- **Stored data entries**
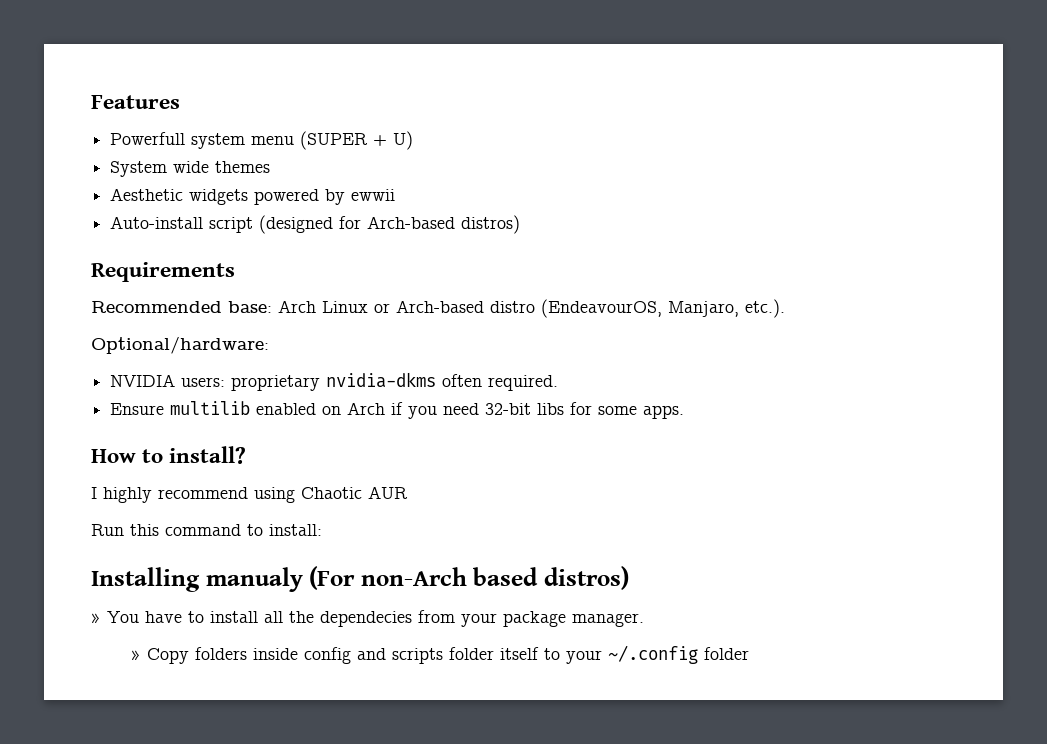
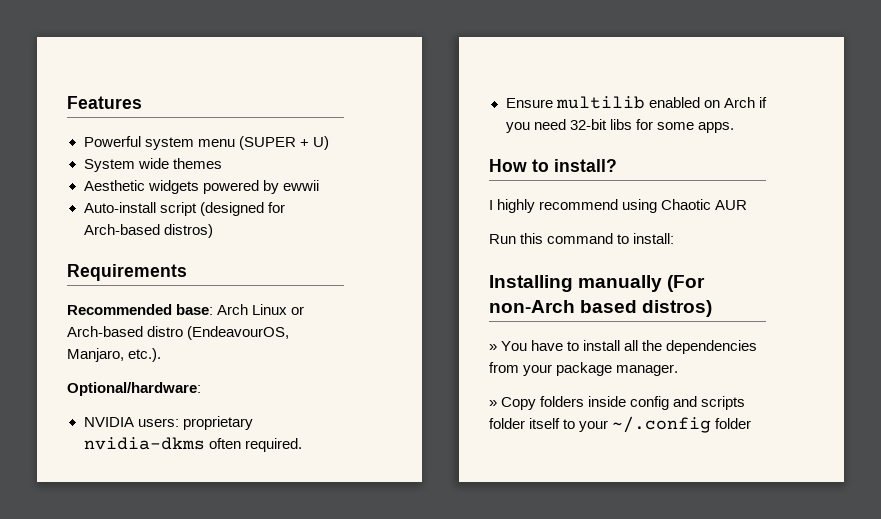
- Powerfull system menu (SUPER + U)
+ Powerful system menu (SUPER + U)
- Installing manualy (For non-Arch based distros)
+ Installing manually (For non-Arch based distros)
- » You have to install all the dependecies from your package manager.
+ » You have to install all the dependencies from your package manager.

- **Exercise objective**
Word for word, please reproduce each entry above and leave out every picture.

- **Answer for the task**
- Powerfull system menu (SUPER + U)
+ Powerful system menu (SUPER + U)
- Installing manualy (For non-Arch based distros)
+ Installing manually (For non-Arch based distros)
- » You have to install all the dependecies from your package manager.
+ » You have to install all the dependencies from your package manager.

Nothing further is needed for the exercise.